Bu yazı, Kılıçdaroğlu’nun hareketlerini anlamaya çalışırken aklıma geldi. Bilinçdışının azizliği olsa gerek.
Yüz yıl önce, o zamanki kapitalizm “son bunalımını” aşamadı. Kırk yıl süren bir kaosun içinden yeni bir kapitalizm ve dünya düzeni şekillendi.
(...)
Bu kez proleter devrimi denemeleri yok ama birçok kapitalist ülkede faşist hareketlerde “devrim” umutları güçleniyor. Bugün bu “yok oluş krizini” aşabilmek için önce faşist “devrim” olasılıklarını ortadan kaldırmak gerekiyor. Faşizme karşı mücadele gündemin birinci sırasına yükseldi.
FAŞİZM VE SÜREÇ
Faşizmi, (ideoloji, hareket, örgüt, lider, devlet/rejim) “sınırları” ve “özü” belirli bir varlık olarak değil, sonu belirsiz -asla tamamlanamayan- bir “oluş” (Wergen/becoming) süreci olarak düşünmek gerekir.

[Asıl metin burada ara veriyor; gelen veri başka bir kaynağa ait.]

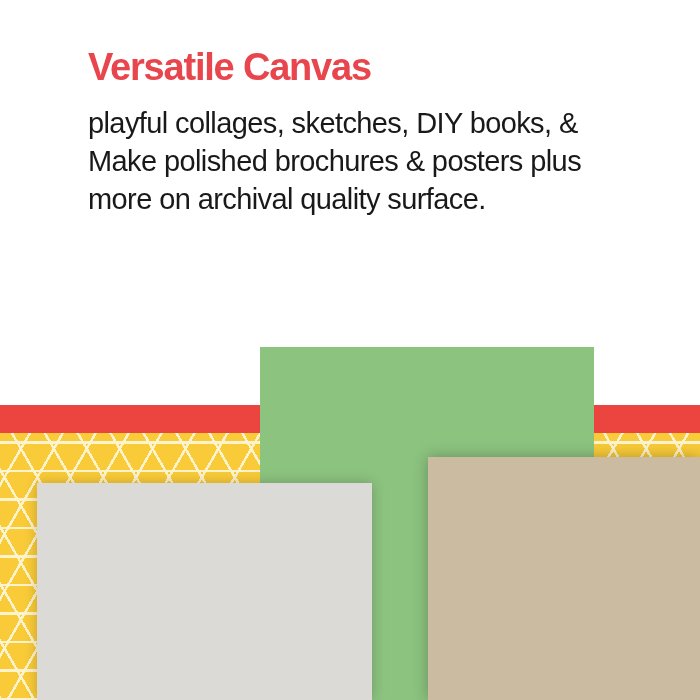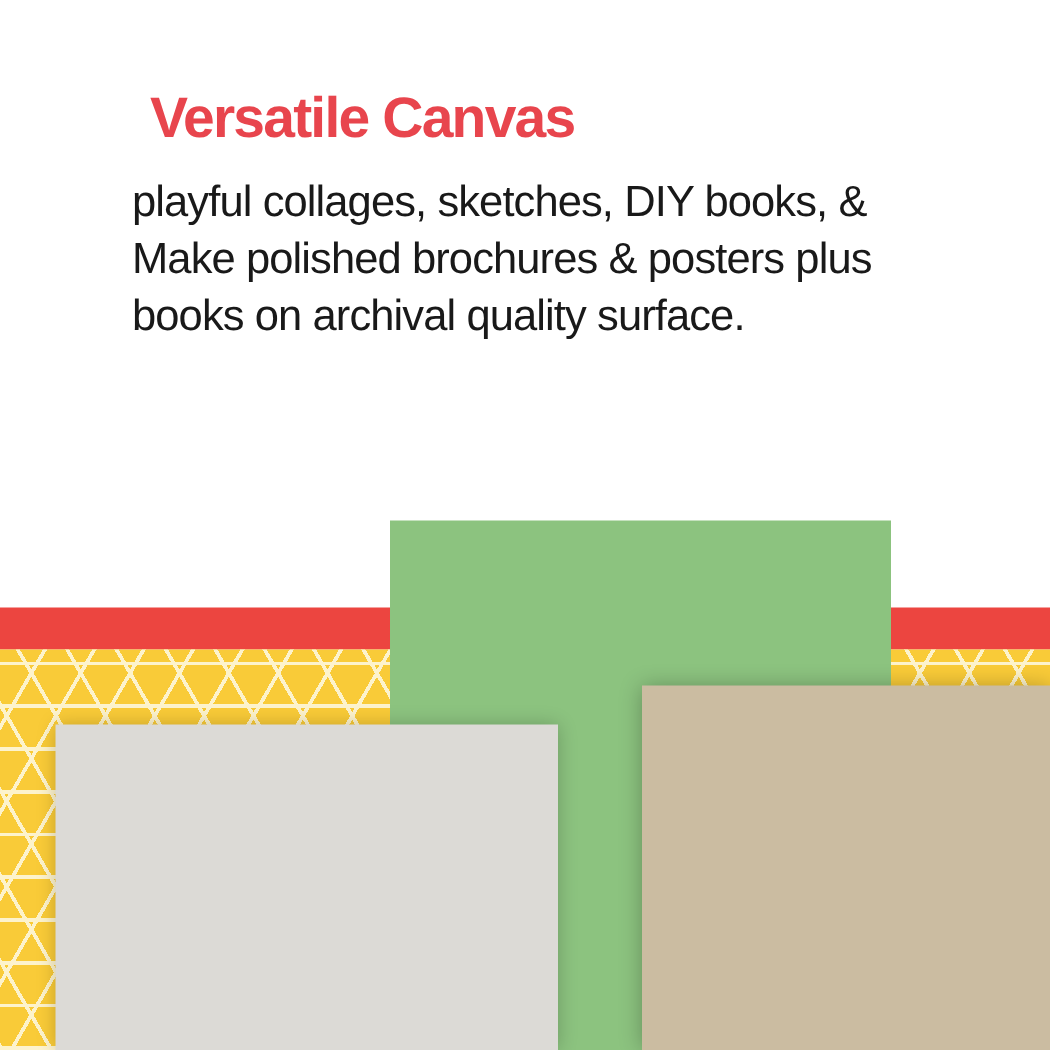--- a/index.html
+++ b/index.html
@@ -22,7 +22,7 @@
     z-index: 5;
   }
   .headline {
-    margin: 12px;
+    margin: 0;
     font-size: 38px;
     font-weight: 700;
     letter-spacing: -1.2px;

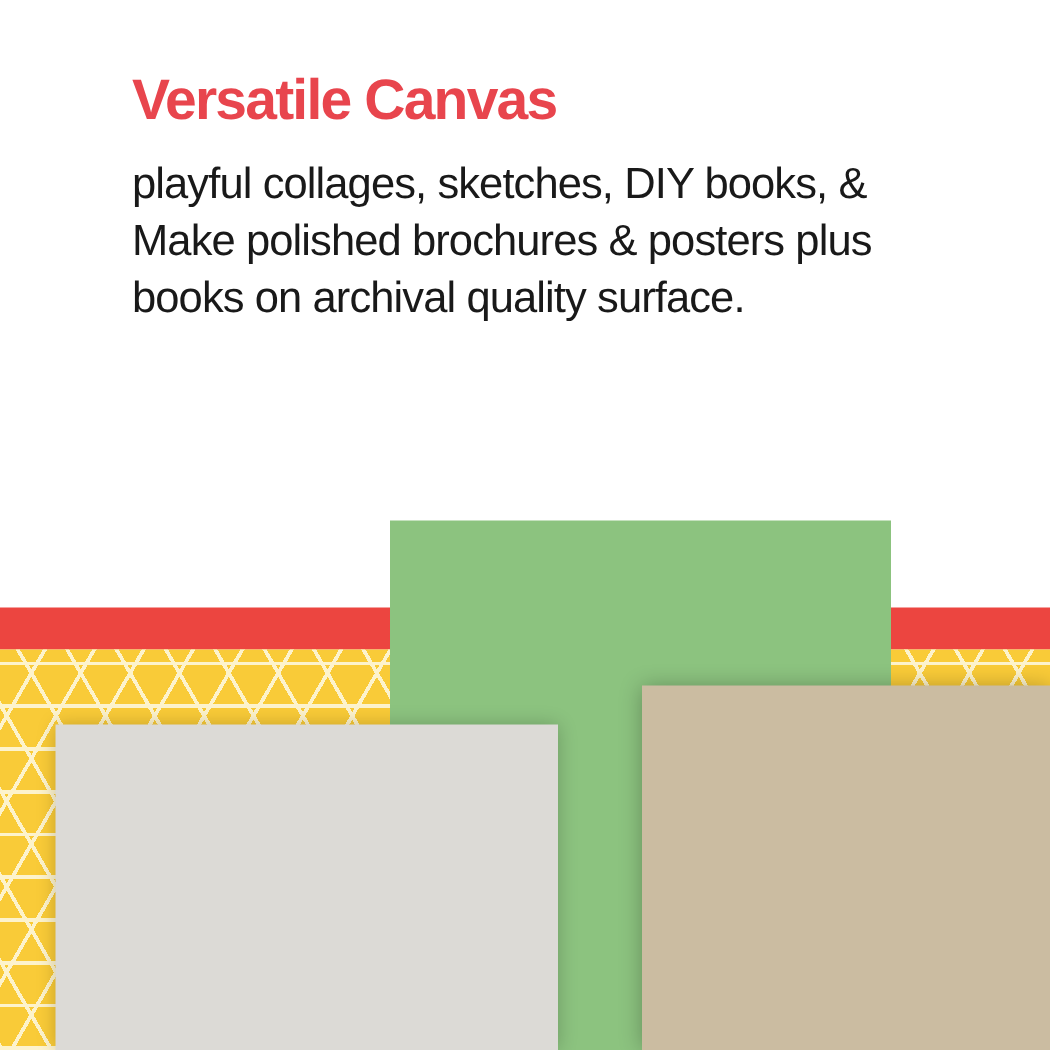--- a/index.html
+++ b/index.html
@@ -89,7 +89,7 @@
     <p class="desc">
       <span class="line">playful collages, sketches, DIY books, &amp;</span>
       <span class="line">Make polished brochures &amp; posters plus</span>
-      <span class="line">books on archival quality surface.</span>
+      <span class="line">more on archival quality surface.</span>
     </p>
   </div>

Faşizme karşı mücadele de bu “oluş” sürecinin her aşamasında, ideolojik, kitlesel, son aşamada da rejime karşı direniş, mücadele anlamına gelir.
Bu direniş ve mücadele faşizmin “oluş” sürecinin her aşamasında farklı biçimler alacaktır ama faşizm ve antifaşizm arasındaki savaşın dinamiklerinin, diyalektiğinin kimi temel ilkeleri hatta kuralları da olsa gerekir. Bunları düşünürken, öncelikle Antonio Gramsci’nin teorik çalışmalarından/ Hapishane Defterleri) yararlanabiliriz. Gramsci’nin geliştirdiği dört kavram bu bağlamda son derecede önemlidir:Mevzi/siper savaşı, manevra/ cephe savaşı, transformism ve trasformismo. Aslında bu son iki sözcük aynı kavramın biri İngilizce diğeri İtalyanca versiyonudur. Ancak söz konusu kavramın iki boyutu olduğundan ben “asimile ederek-moleküler düzeyde dönüştürme” için “transformismo” ve iki kampın savaşı sürerken ideolojik ya da siyasi olarak ortada kalanları (satın almak dahil, türlü pratik ideolojik araçlarla) kendine çekme süreci/ çabaları için “trasformismo” sözcüğünü kullanıyorum.
(...)
'SÜREÇ OLARAK FAŞİZM' VE DİRENİŞ
Mevzi/siper savaşında faşizm, ideolojik, kurumsal ve siyasi/hukuksal, alanlarda küçük ama, birikimli kazanımlarla, karşı tarafın mevzilerini, entelektüel, siyasi liderlerini teker teker tasfiyesi ederek ilerler. Direnişin, hukuki, kurumsal alanda, günlük dilin sözcüklerinde (söylenebilir olanın sınırlarında), ahlaki değerlerde (hakikat rejiminin bileşenlerinde) başlayan/ dayatılan dönüşümler (transformismo)karşısında, bunlar ne kadar küçük olursa olsun direnmesi, durdurması ya da geri kazanması son derecede önemlidir. Bu küçük, birikimli değişimler toplumu moleküler düzeyde dönüştürerek faşizmin ayaklarının altındaki zemini sağlamlaştırır.
(...)
Süreç olarak faşizm, ekonomik, ideolojik olarak toplumun çeşitli katmanlarında, yerleşerek, dönüştürerek sürece uygun yeni katmanlar yaratarak ilerler. Öyleyse faşizme karşı mücadele ve direniş, salt liderliğine bakarak, seçim sandığına odaklanarak inşa edilemez.